What is being asked: Among the entries below, find the lines with the word "Cotton" and copy them.

Excerpted data:
************
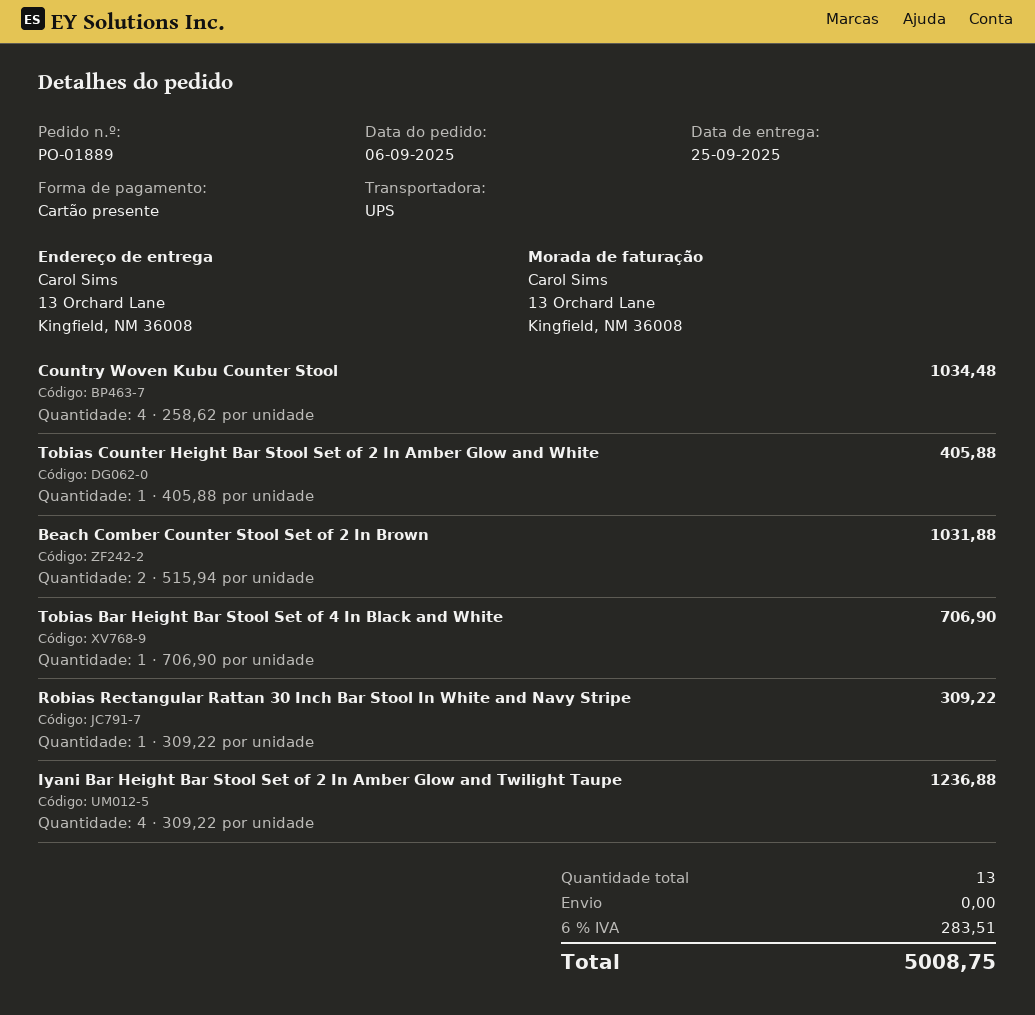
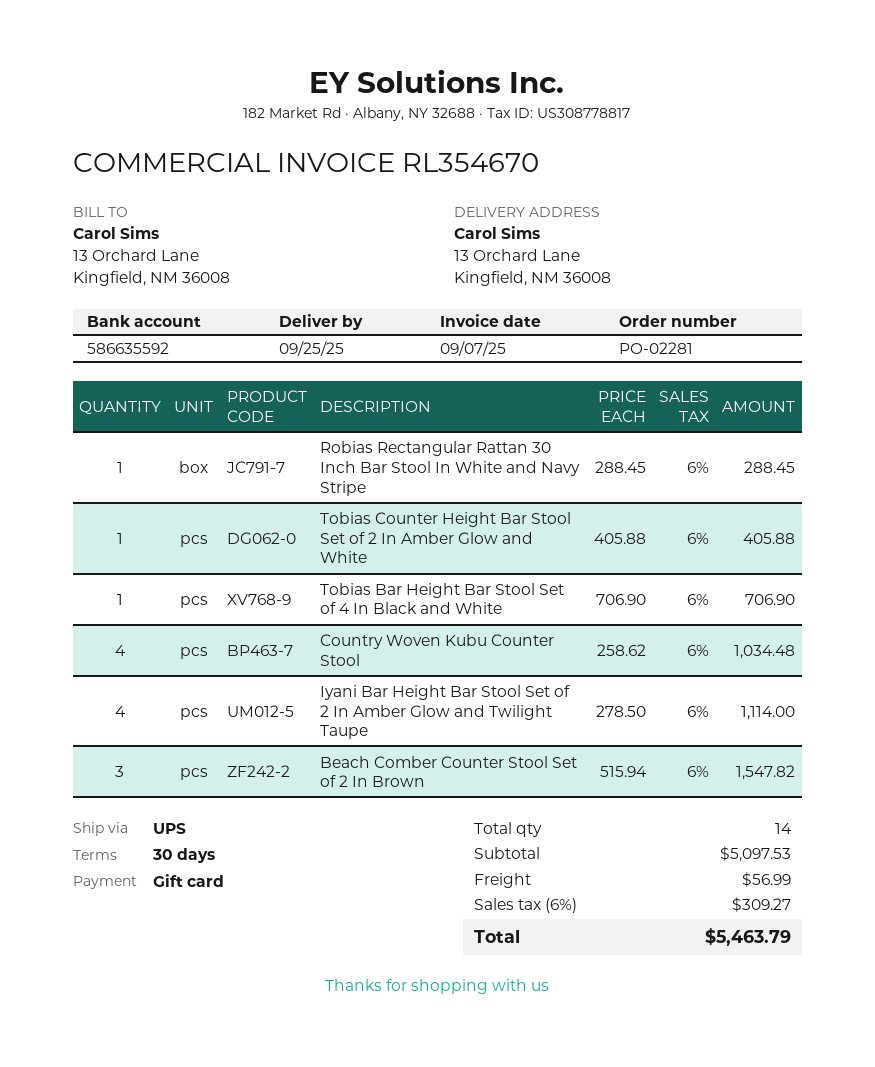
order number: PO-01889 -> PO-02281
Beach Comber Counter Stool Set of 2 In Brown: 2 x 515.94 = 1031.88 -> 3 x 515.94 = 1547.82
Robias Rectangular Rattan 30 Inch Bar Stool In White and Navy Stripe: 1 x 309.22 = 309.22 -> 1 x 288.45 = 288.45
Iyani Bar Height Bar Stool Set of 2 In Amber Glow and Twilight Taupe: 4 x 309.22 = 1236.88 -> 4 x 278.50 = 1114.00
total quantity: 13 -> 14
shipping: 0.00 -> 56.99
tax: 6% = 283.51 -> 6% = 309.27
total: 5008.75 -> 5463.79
************
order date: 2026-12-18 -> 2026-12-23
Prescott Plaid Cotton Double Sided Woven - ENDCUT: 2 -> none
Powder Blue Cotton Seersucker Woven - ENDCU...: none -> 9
************
Response to the task:
Prescott Plaid Cotton Double Sided Woven - ENDCUT: 2 -> none
Powder Blue Cotton Seersucker Woven - ENDCU...: none -> 9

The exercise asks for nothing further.